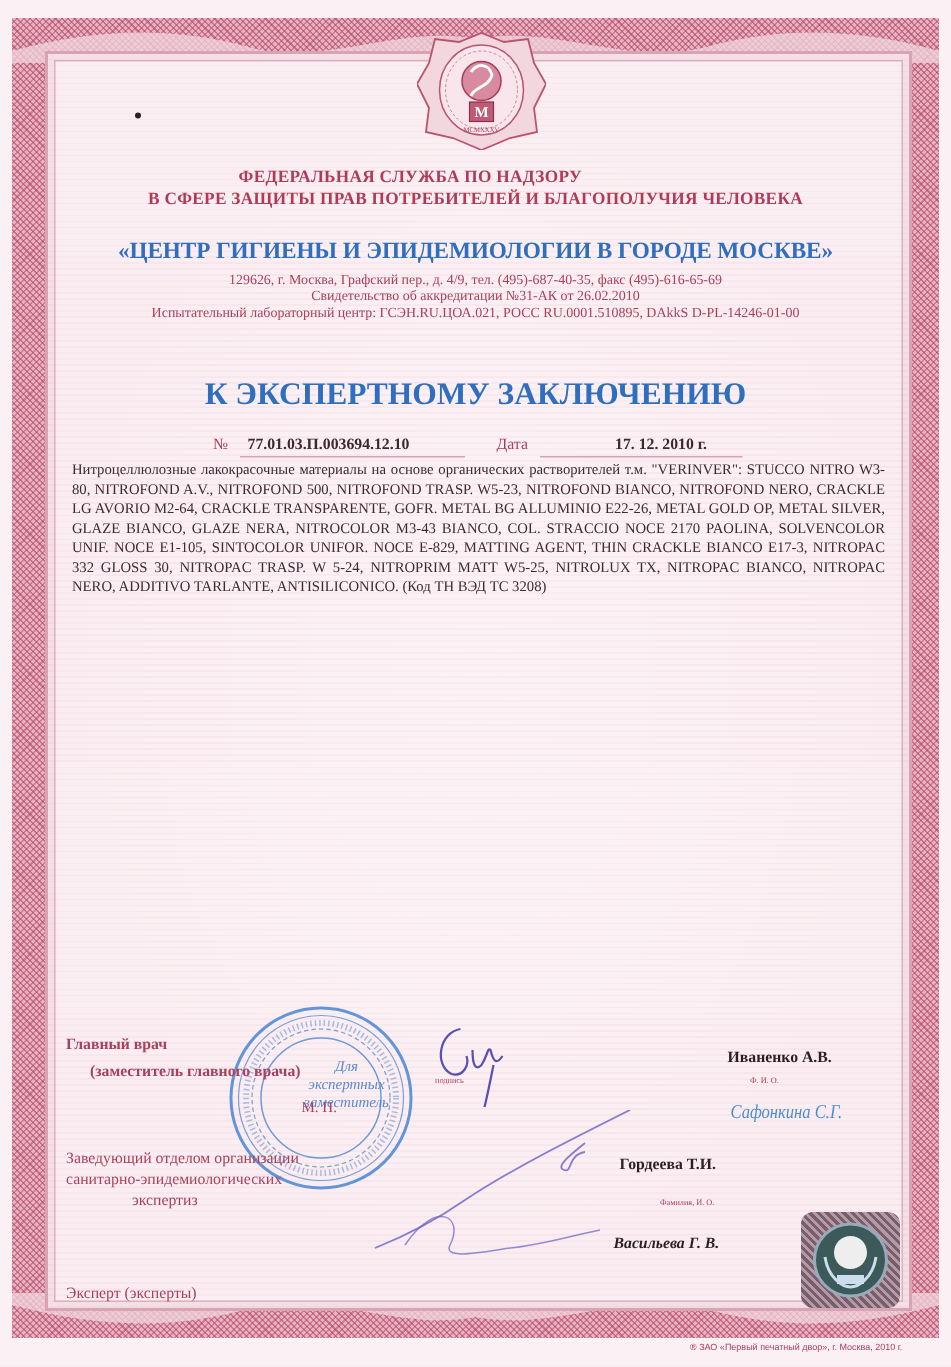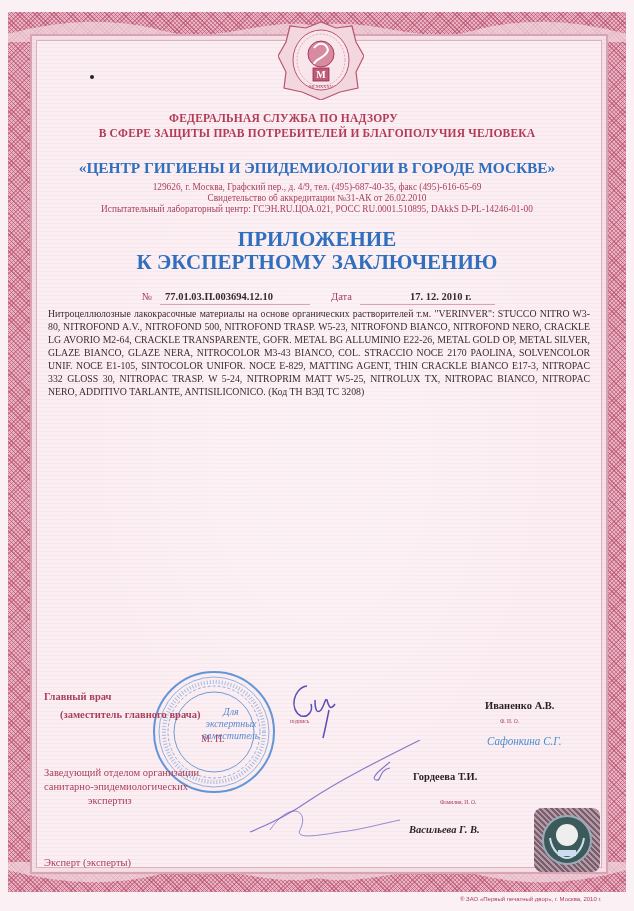"ФЕДЕРАЛЬНАЯ СЛУЖБА ПО НАДЗОРУ" div.abs { left: 18px -> 8px }
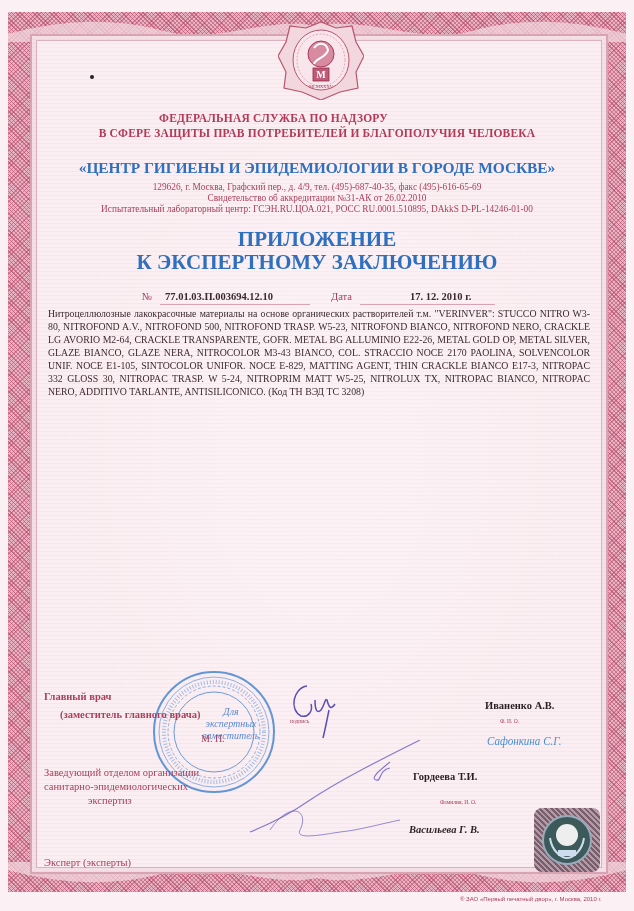"ПРИЛОЖЕНИЕ" div.abs { html: <div>ПРИЛОЖЕНИЕ</div> -> none }
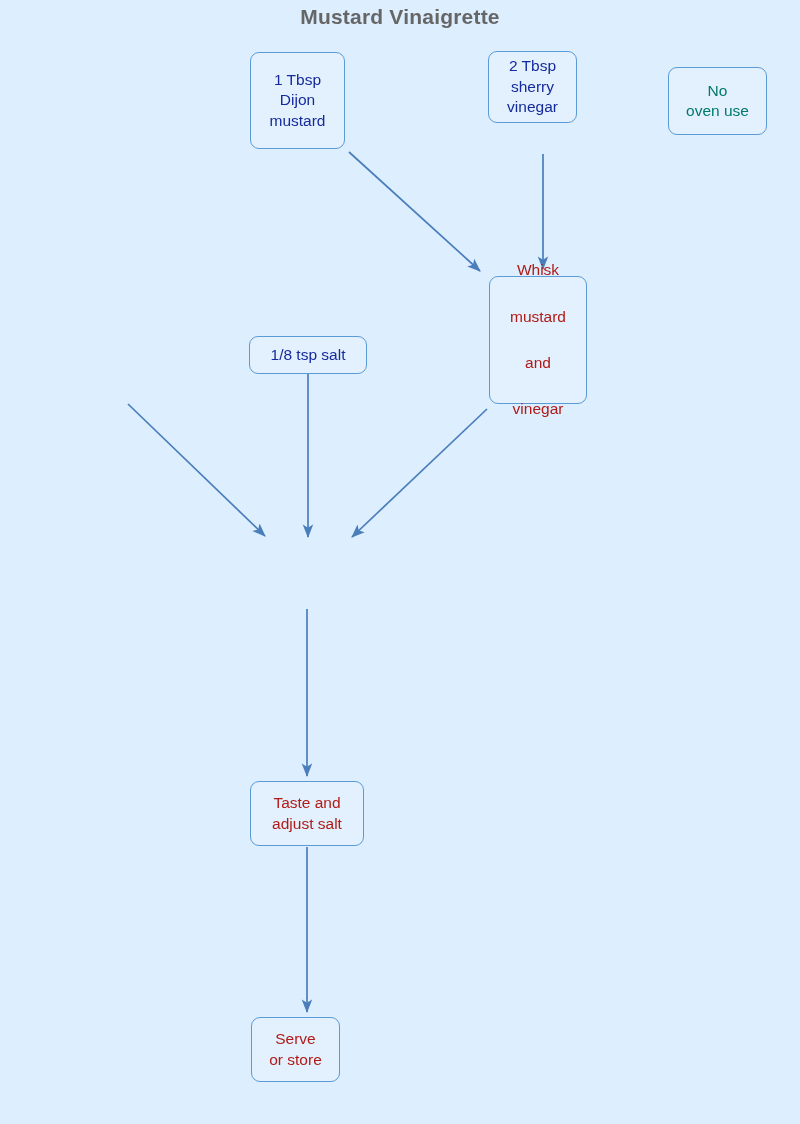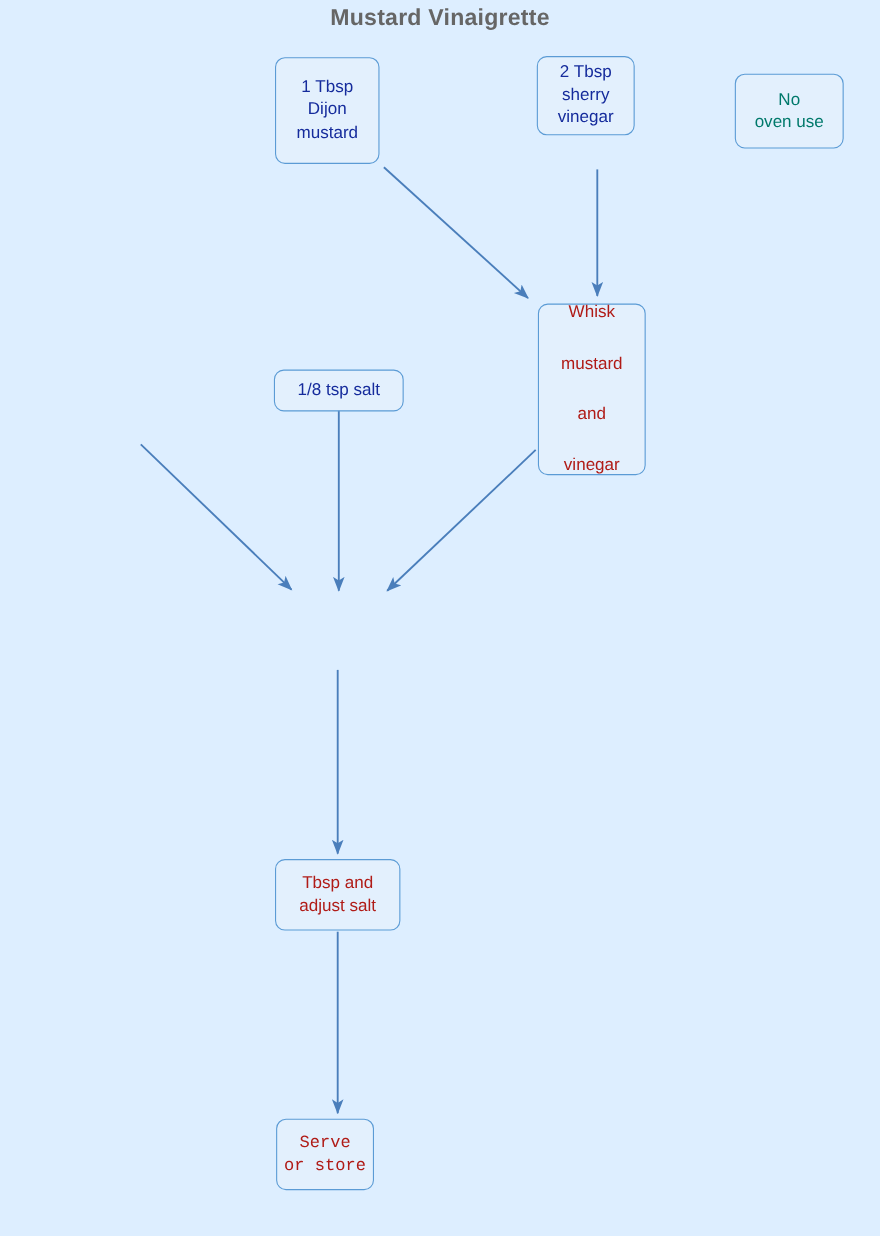"Whisk" #node-whisk { height: 156px -> 128px }
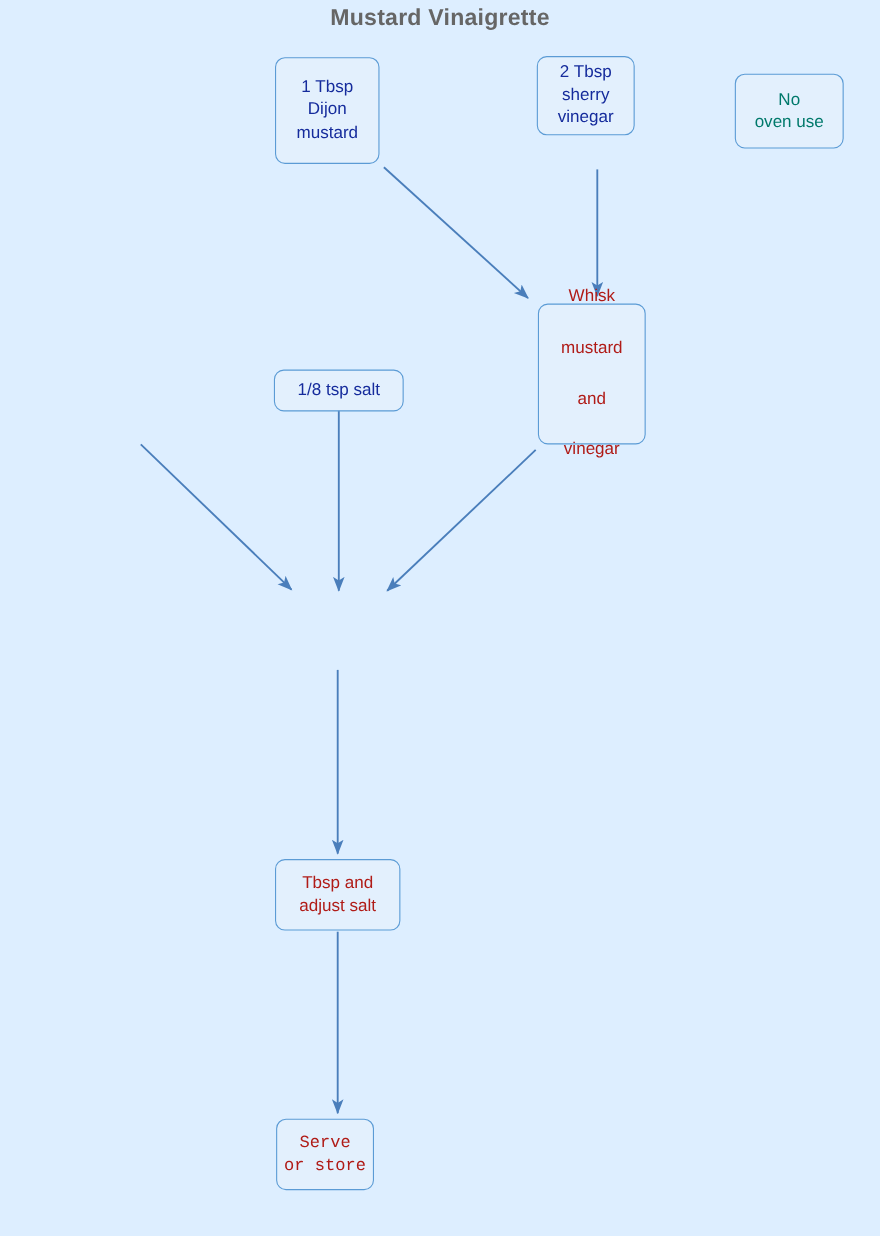"Tbsp and" span.line { text: Tbsp -> Taste }
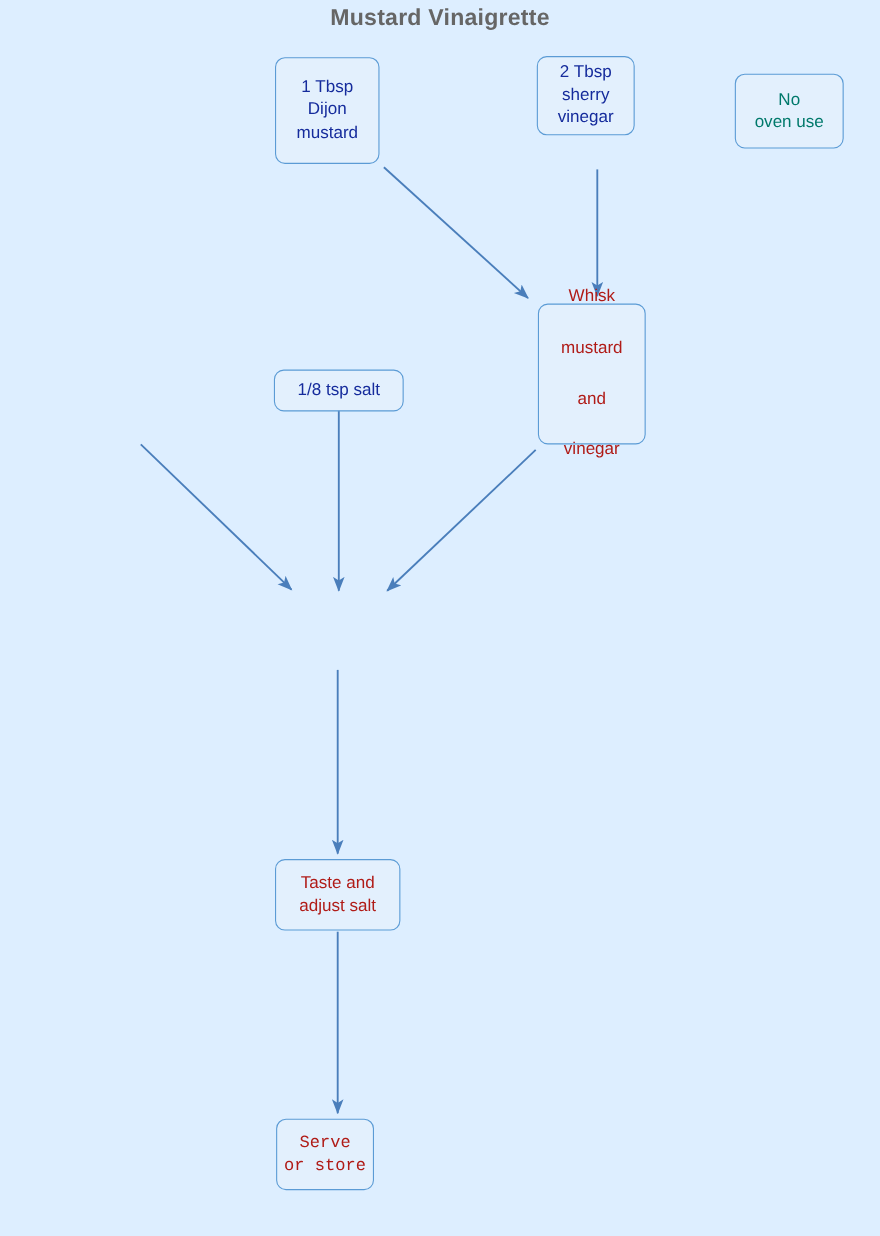"Serve" #node-serve { font-family: Liberation Mono, monospace -> none }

____

■ **Exercise aim**
Copy the listing in full and without alteration, omitting every picture.

■ **Written response**
"ФЕДЕРАЛЬНАЯ СЛУЖБА ПО НАДЗОРУ" div.abs { left: 18px -> 8px }
"ПРИЛОЖЕНИЕ" div.abs { html: <div>ПРИЛОЖЕНИЕ</div> -> none }
"Whisk" #node-whisk { height: 156px -> 128px }
"Tbsp and" span.line { text: Tbsp -> Taste }
"Serve" #node-serve { font-family: Liberation Mono, monospace -> none }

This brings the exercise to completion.